By Caprice Coleman
This is Part III of “The Fountain of Youth” series.
In this series I’ve focused on spirituality, fitness and now health. Health is what I’ll be spending the most time on.
There is a saying that “black don’t crack,” which is in regard to black people looking younger than their age. I believe when it does “crack” it’s from the inside out. I can prove this by the underlying health issues a lot of African-Americans find out about often when it’s too late.
I’ve had family members that looked great and then all of a sudden found out they had a condition that could have been taken care of if they had looked at their bodies from inside out instead of outside in.

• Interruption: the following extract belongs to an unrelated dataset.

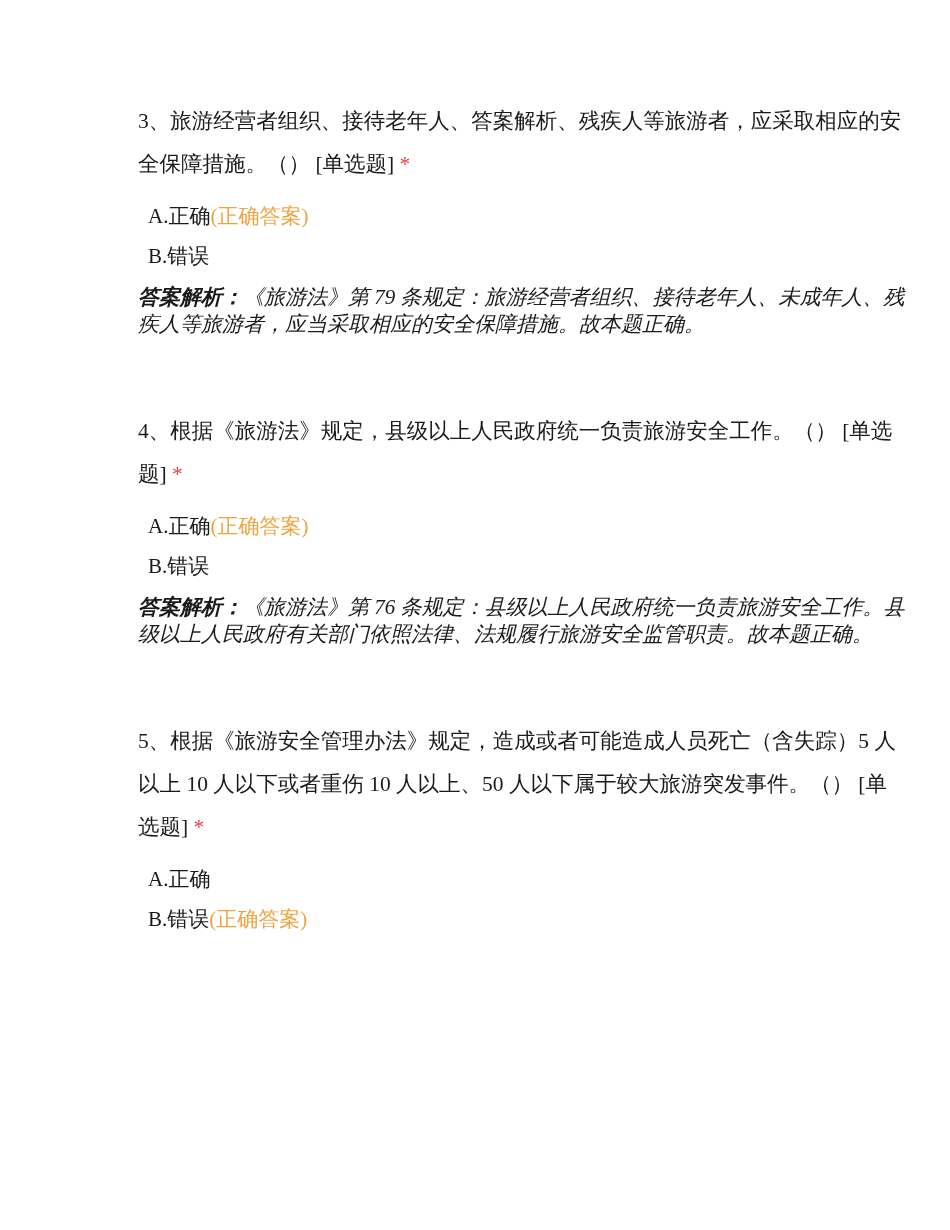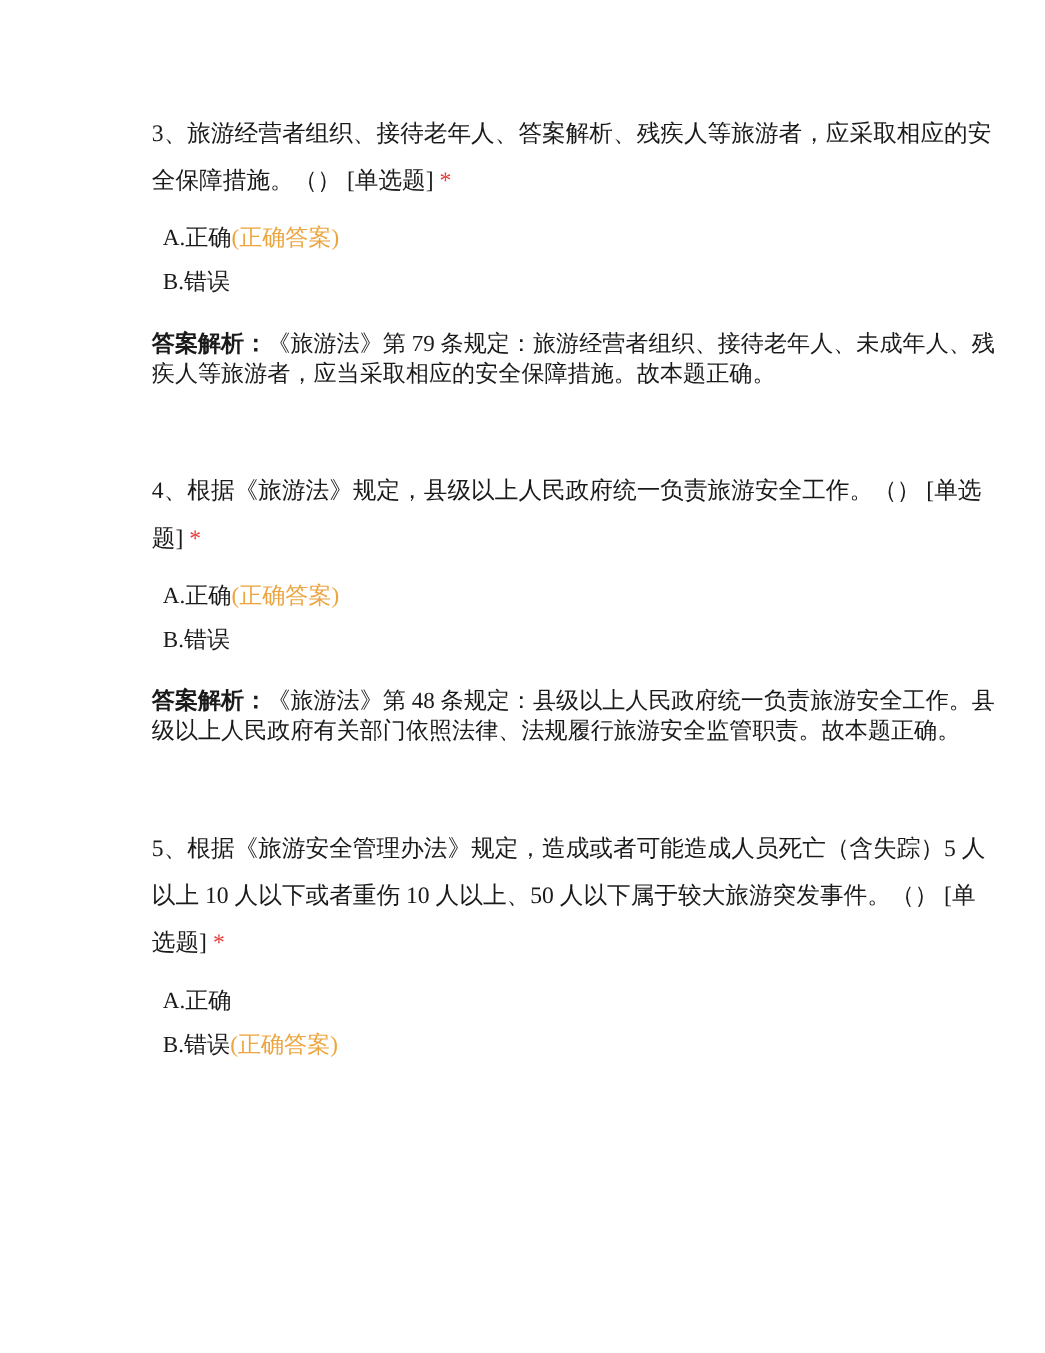"答案解析：《旅游法》第 79" .explanation { font-style: none -> italic; margin-top: 23px -> 8px }
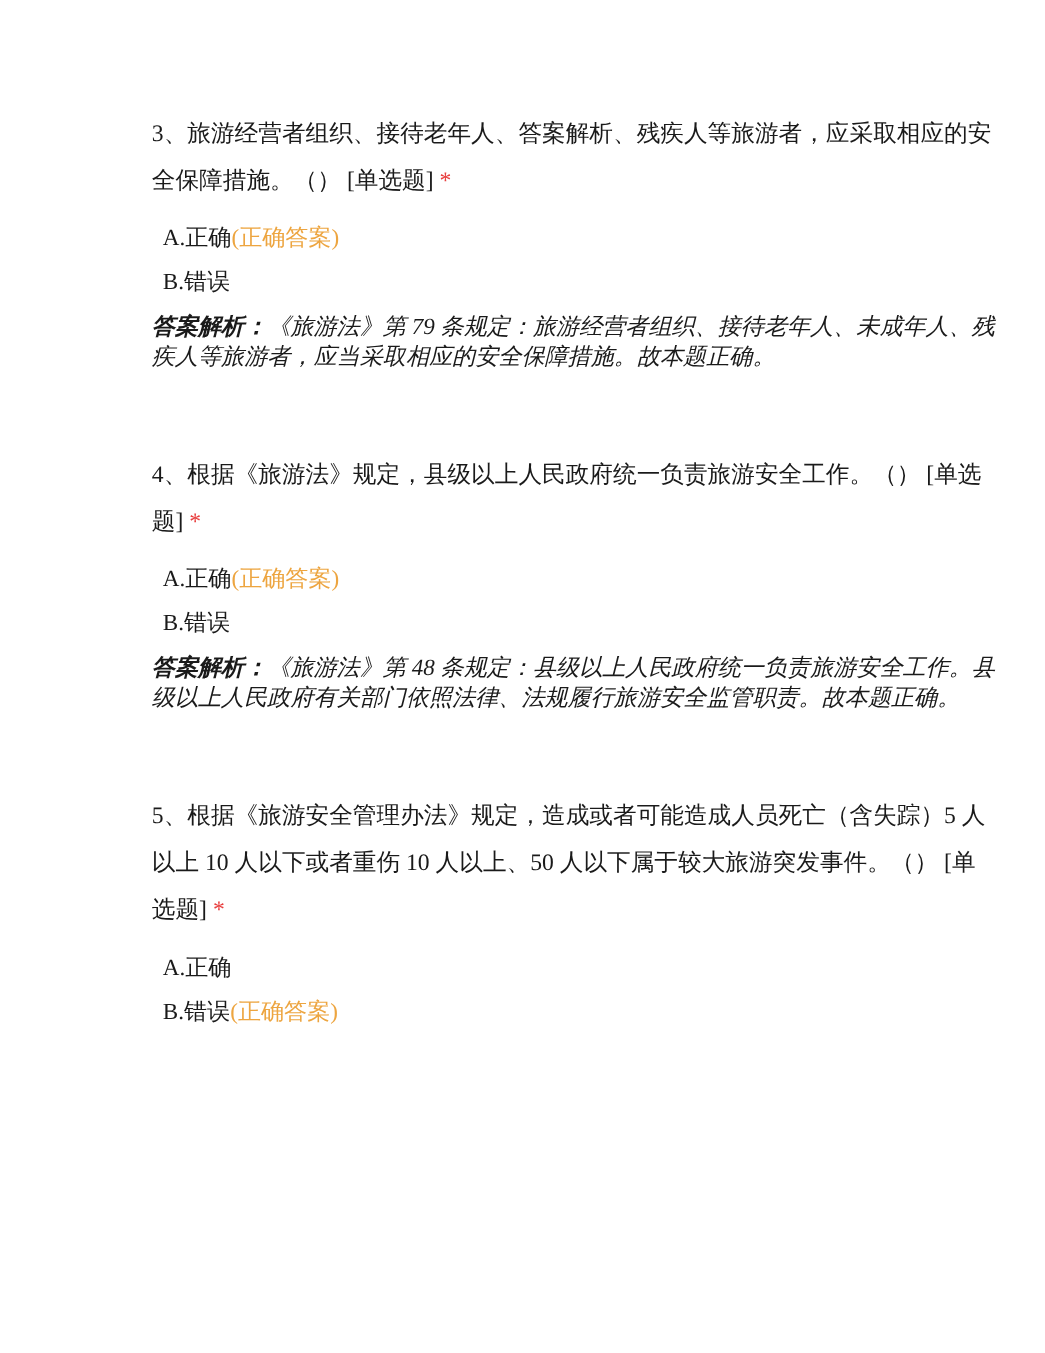"《旅游法》第 48" span { text: 48 -> 76 }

I can honestly say that health is what I paid least attention to when I was younger. I didn’t see the importance of it until I was in my early 30s, when I began to show signs of my family’s hereditary health risk.
In 2006 my wife and I moved to Kuwait to be military contractors. Kuwait is a Muslim country, so pork is literally illegal. I had been there six months before I realized I hadn’t eaten pork all that time. It wasn’t a big deal because there was lamb.
I remember being on base and going to get breakfast one day. That morning there was bacon — real bacon, not turkey. Military bases are considered American soil.
I immediately thought: “I haven’t had bacon in a long time. I’m gonna love this.” I piled the bacon on my plate along with other breakfast items. I remember sitting down eating and enjoying at least four-to-six strips of bacon.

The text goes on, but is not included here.